GrapheneOS also develops various apps and services with a focus on privacy and security. Vanadium is a hardened variant of the Chromium browser and WebView specifically built for GrapheneOS. GrapheneOS also includes our minimal security-focused PDF Viewer, our hardware-based Auditor app / attestation service providing local and remote verification of devices, our modern privacy / security focused camera app, and the externally developed Seedvault encrypted backup which was initially developed for inclusion in GrapheneOS.

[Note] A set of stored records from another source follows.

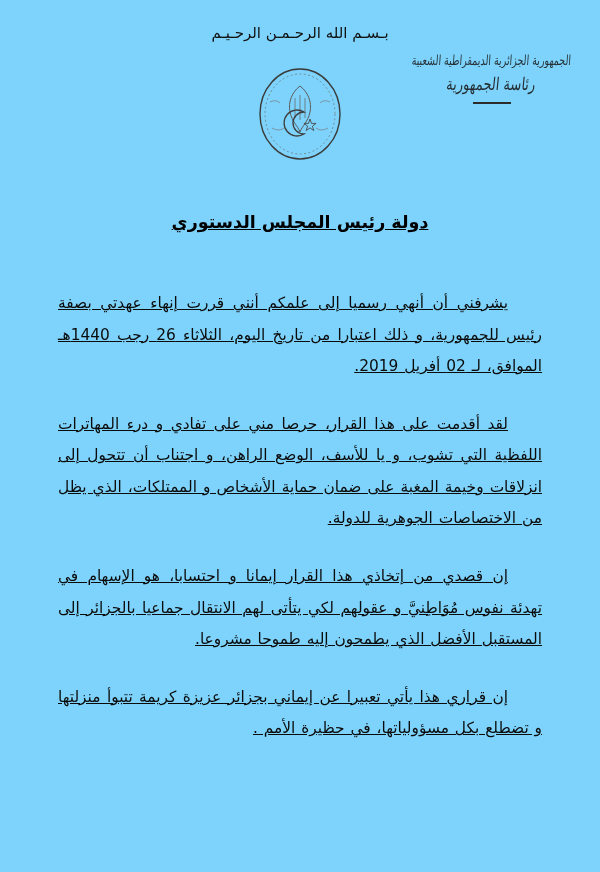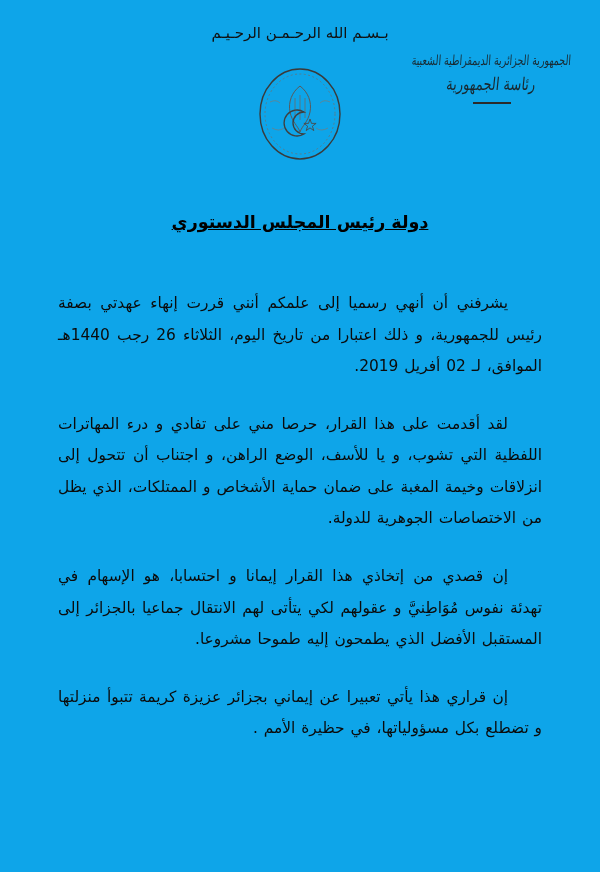--- a/index.html
+++ b/index.html
@@ -12,7 +12,7 @@
     position: relative;
     width: 600px;
     height: 872px;
-    background: #0ea5e9;
+    background: #7dd3fc;
     overflow: hidden;
     font-family: "DejaVu Sans", "Liberation Sans", sans-serif;
     color: #0d0d0d;

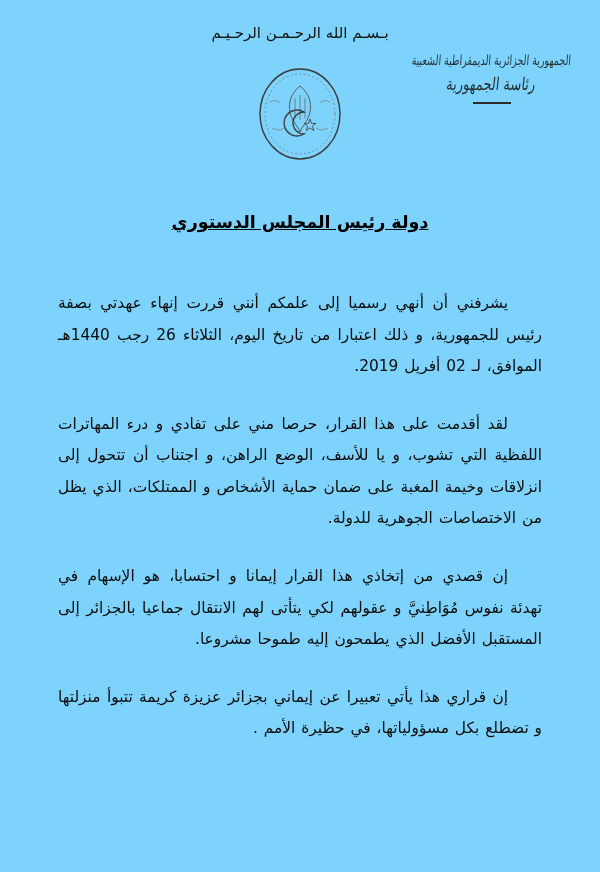--- a/index.html
+++ b/index.html
@@ -109,6 +109,7 @@
     text-indent: 34px;
     color: #0b0b0b;
     word-spacing: 1px;
+    text-decoration: underline;
   }
   .para:last-child { margin-bottom: 0; }
 </style>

It seems to value both privacy and security equally. In fact, it seems to emphasise security slightly more than privacy. Also, I was wondering what the point of saying "The main focus of GrapheneOS is on privacy. Privacy depends on security, so this automatically requires good security as well." was because it doesn't help the OP at all and seems to be arguing for the sake of it

pxlkng

DeletedUser433

GrapheneOS has officially stated that the main focus is on privacy. Security is a byproduct, required to have this high level of privacy.
Quoting from a Discord message made by the project account (discord source link):

GrapheneOS os [sic] a privacy project and protecting privacy well requires both major privacy and security improvements

as well as

the security work is to protect privacy

Saying that the focus of GrapheneOS is "more on security" implies that it is less on privacy. This is not true, and misleading information.

DeletedUser433

pxlkng Sorry, I can't access that link but I'll trust your word. I didn't see the entire quote

The focus of GOS is more security (of course that bleeds over to privacy in some ways).

which implied that privacy was a side-effect which obviously isn't true

n3t_admin

Franckienogotobollywood then read the legally binding document - https://www.apple.com/legal/privacy/data/en/app-store/

they collect quite a lot. Even every tap you make in the App Store :)

DeletedUser495

To me the thought process that I have to avoid Google by using it (because it is most secure way of obtaining apps) as mentioned in a few posts further above is utterly ridiculous.